Post-mortem: Google Directory API slowness impacting Passwd production

Date: Friday, August 8, 2025
Impact: Elevated latency and 504 errors for some customers in specific regions
Duration: ~2 days (resolved without intervention over the weekend)

Summary

On Friday morning, we observed a spike in 504 Gateway Timeout errors affecting a subset of Passwd customers. The most affected were customers in certain regions — primarily in the Americas — while European customers appeared unaffected. The issue caused significant delays in listing secrets, with response times stretching from a few seconds to several minutes. Requests eventually hit the default Cloud Run timeout of 5 minutes.

The root cause was traced to unusually slow responses from the Google Directory API, which Passwd calls during the list secrets operation to verify group membership and determine access rights. The slowdown appeared isolated to specific Google infrastructure regions.

Impact

Affected customers: Subset of customers in certain regions, especially in the Americas.

Symptoms: Listing secrets took minutes instead of seconds.
Many requests were terminated by Cloud Run after 5 minutes with 504 errors

Duration: The issue persisted from Friday morning until Sunday, when it resolved without changes on our side.

Root Cause: Passwd verifies a user’s right to view secrets by checking group membership via the Google Directory API. During the incident, requests to this API became abnormally slow for some customers, likely due to an upstream Google issue such as degraded service or silent rate limiting.

Because this API call is in the critical path for listing secrets, the slowdown cascaded into overall poor performance for affected customers.

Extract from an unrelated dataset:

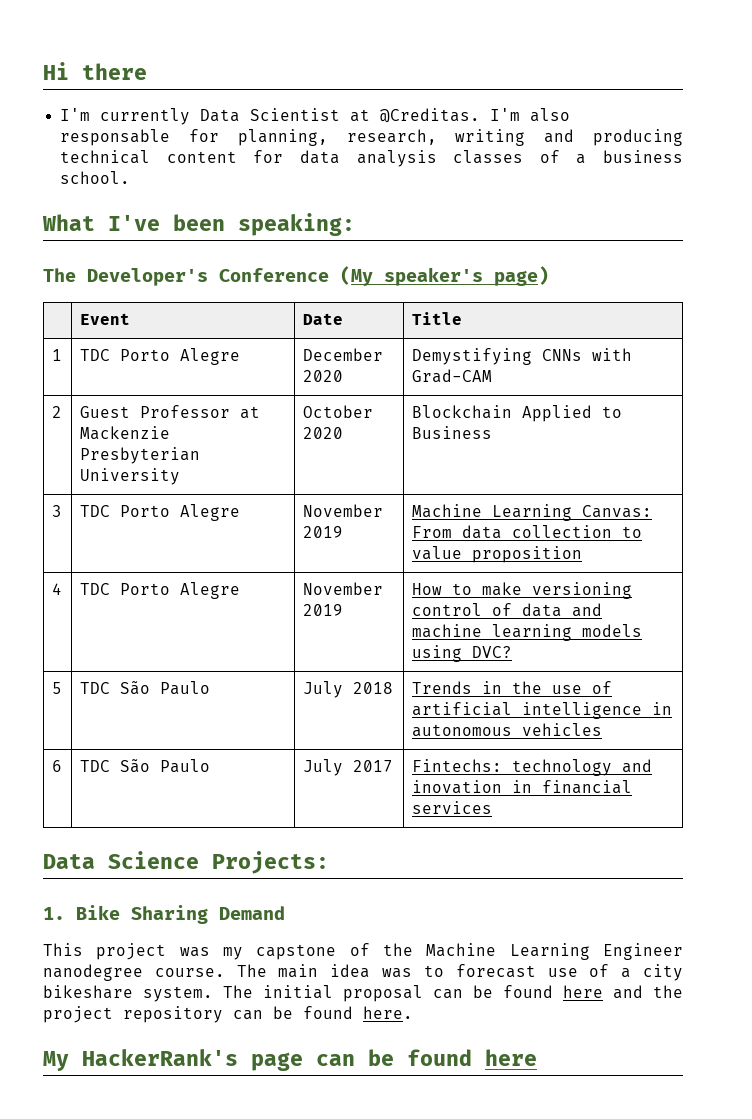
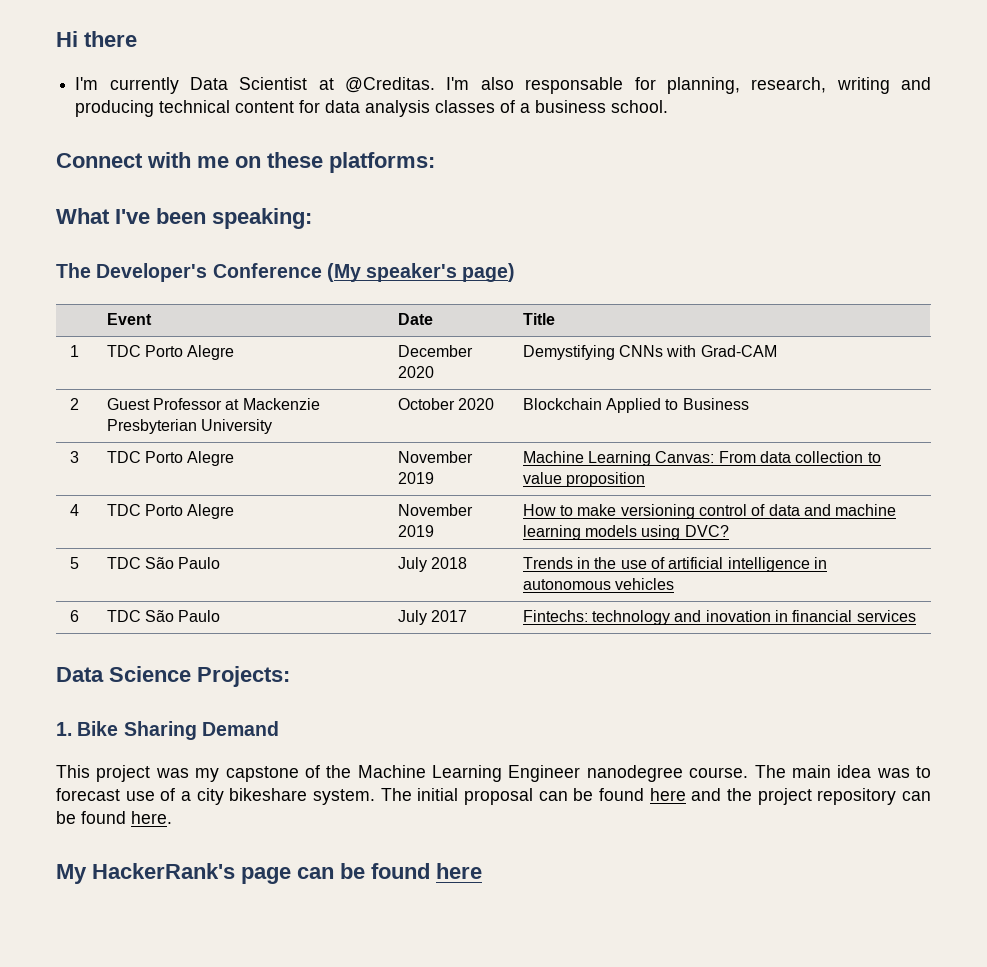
(131, 177) none -> [56,152,435,173] // Connect with me on these platforms:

Detection: We detected the incident via elevated error rate monitoring and latency metrics. The spike in 504 errors for specific customers triggered investigation.

Response

Investigation

  • Confirmed slowness was limited to certain regions and not reproducible in European instances.
  • Narrowed down delays to Google Directory API calls.
  • Uncertain whether the root cause was a Google outage, misconfiguration, or rate limiting.

Mitigation attempts

  • Increased caching of Google Directory API responses.
  • Removed unnecessary API calls in the listing flow.
  • These optimizations had no significant effect on the incident while it was active.

Resolution:

  • No direct fix was applied by us.
  • The issue disappeared over the weekend, likely due to a change or fix on Google’s side.
    This is visible on a GCP graph documenting releases with grey dot and request latencies.

Timeline

  • Friday AM: Monitoring alerts triggered by elevated latency and 504 errors.
  • Friday: Root cause isolated to Google Directory API slowness for affected regions.
  • Friday–Saturday: Implemented caching and request reduction, no improvement observed.
  • Sunday: Issue resolved without changes on our side, likely due to an upstream Google fix.
    Lessons Learned
  • Our dependency on the Google Directory API in the critical path makes us vulnerable to upstream slowdowns.
  • Region-specific incidents can be challenging to diagnose without comprehensive geo-distributed testing.